== Segment start ==

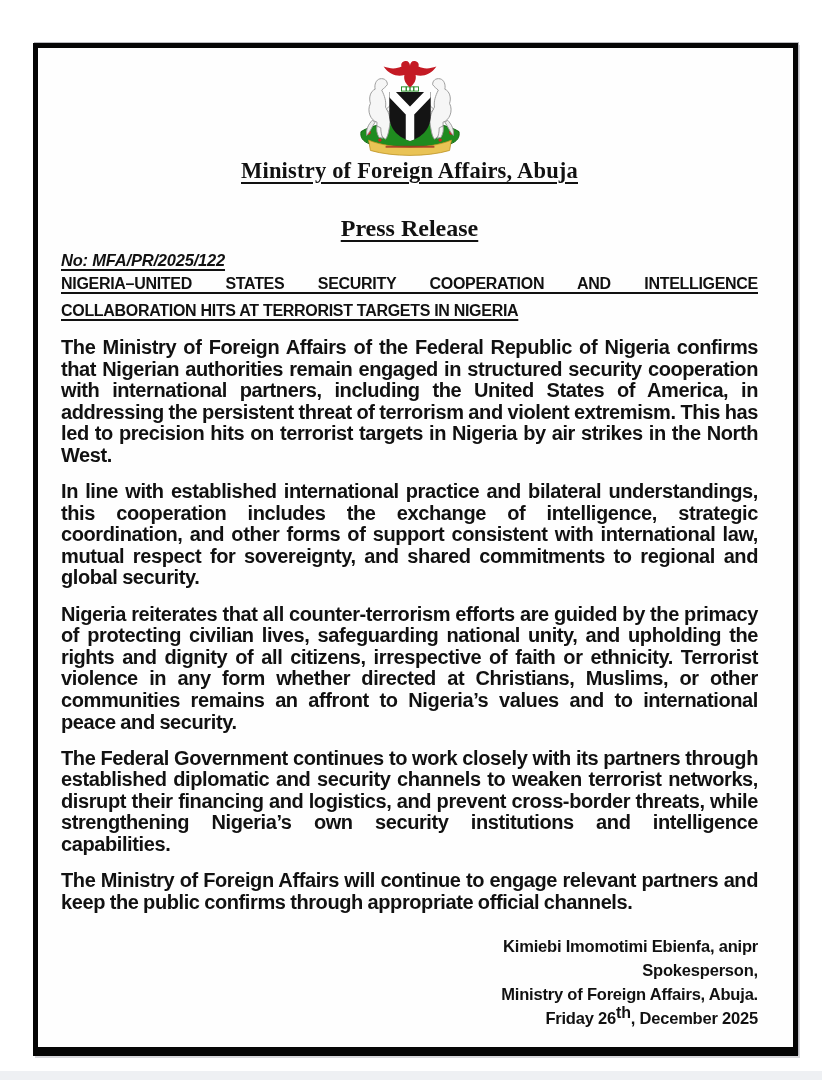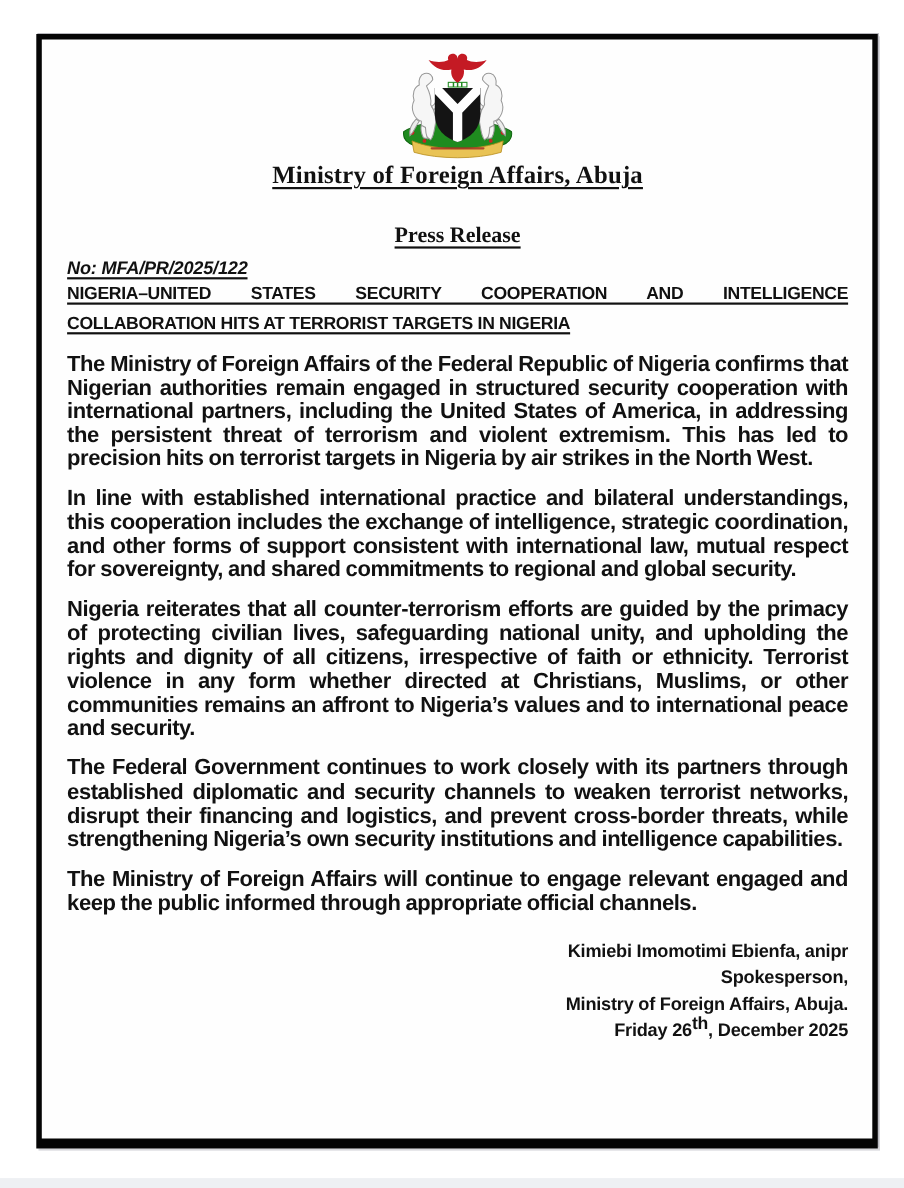--- a/index.html
+++ b/index.html
@@ -11,48 +11,48 @@
     position: relative;
     overflow: hidden;
   }
   .page-edge-strip {
     position: absolute; left: 0; bottom: 0;
     width: 822px; height: 9px;
     background: #eef0f3;
   }
   .frame {
     position: absolute;
-    left: 33px; top: 31px;
+    left: 33px; top: 43px;
     width: 765px; height: 1013px;
     border: 5px solid #050505;
     border-bottom-width: 9px;
     background: #fefefe;
     box-shadow: 1px -1px 0 #b9b9bf, 2px 2px 0 #d8d8dc;
-    padding: 12px 22px 0 23px;
+    padding: 12px 35px 0 23px;
     overflow: hidden;
   }
   .crest-wrap {
     text-align: center;
     height: 98px;
   }
   .doc-title {
     font-family: "Liberation Serif", serif;
     font-weight: bold;
     font-size: 22.5px;
     text-align: center;
     text-decoration: underline;
     text-decoration-thickness: 2px;
     text-underline-offset: 4px;
     letter-spacing: 0.2px;
     margin-top: 0px;
   }
   .doc-subtitle {
     font-family: "Liberation Serif", serif;
     font-weight: bold;
-    font-size: 20px;
+    font-size: 24px;
     text-align: center;
     text-decoration: underline;
     text-decoration-thickness: 2px;
     text-underline-offset: 4px;
     margin-top: 31px;
   }
   .ref-no {
     font-weight: bold;
     font-style: italic;
     font-size: 16.5px;
@@ -174,21 +174,21 @@
   <div class="headline">
     <div class="hl-line1">NIGERIA–UNITED STATES SECURITY COOPERATION AND INTELLIGENCE</div>
     <div class="hl-line2">COLLABORATION HITS AT TERRORIST TARGETS IN NIGERIA</div>
   </div>
 
   <div class="body-copy">
     <p>The Ministry of Foreign Affairs of the Federal Republic of Nigeria confirms that Nigerian authorities remain engaged in structured security cooperation with international partners, including the United States of America, in addressing the persistent threat of terrorism and violent extremism. This has led to precision hits on terrorist targets in Nigeria by air strikes in the North West.</p>
     <p>In line with established international practice and bilateral understandings, this cooperation includes the exchange of intelligence, strategic coordination, and other forms of support consistent with international law, mutual respect for sovereignty, and shared commitments to regional and global security.</p>
     <p>Nigeria reiterates that all counter-terrorism efforts are guided by the primacy of protecting civilian lives, safeguarding national unity, and upholding the rights and dignity of all citizens, irrespective of faith or ethnicity. Terrorist violence in any form whether directed at Christians, Muslims, or other communities remains an affront to Nigeria’s values and to international peace and security.</p>
     <p>The Federal Government continues to work closely with its partners through established diplomatic and security channels to weaken terrorist networks, disrupt their financing and logistics, and prevent cross-border threats, while strengthening Nigeria’s own security institutions and intelligence capabilities.</p>
-    <p>The Ministry of Foreign Affairs will continue to engage relevant engaged and keep the public informed through appropriate official channels.</p>
+    <p>The Ministry of Foreign Affairs will continue to engage relevant partners and keep the public confirms through appropriate official channels.</p>
   </div>
 
 
   <div class="signature-block">
     <div>Kimiebi Imomotimi Ebienfa, anipr</div>
     <div>Spokesperson,</div>
     <div>Ministry of Foreign Affairs, Abuja.</div>
     <div><span>Friday 26</span><sup>th</sup><span>, December 2025</span></div>
   </div>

== Segment end ==

◆ TASK ITEM ◆
Go through the preceding material and copy each line that has the word "engaged".

◆ RESPONSE BOX ◆
     <p>The Ministry of Foreign Affairs of the Federal Republic of Nigeria confirms that Nigerian authorities remain engaged in structured security cooperation with international partners, including the United States of America, in addressing the persistent threat of terrorism and violent extremism. This has led to precision hits on terrorist targets in Nigeria by air strikes in the North West.</p>
-    <p>The Ministry of Foreign Affairs will continue to engage relevant engaged and keep the public informed through appropriate official channels.</p>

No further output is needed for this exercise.